Version difference data
═══
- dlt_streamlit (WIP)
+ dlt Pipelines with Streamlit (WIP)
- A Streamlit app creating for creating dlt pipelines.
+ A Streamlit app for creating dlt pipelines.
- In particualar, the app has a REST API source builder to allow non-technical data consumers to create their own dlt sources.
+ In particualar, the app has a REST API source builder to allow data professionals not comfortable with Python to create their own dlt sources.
═══
(ACTION ITEM): Starting with the first line above and ending with the line that holds "- In particualar, the", restate each line word for word and add nothing else.

(REPLY):
- dlt_streamlit (WIP)
+ dlt Pipelines with Streamlit (WIP)
- A Streamlit app creating for creating dlt pipelines.
+ A Streamlit app for creating dlt pipelines.
- In particualar, the app has a REST API source builder to allow non-technical data consumers to create their own dlt sources.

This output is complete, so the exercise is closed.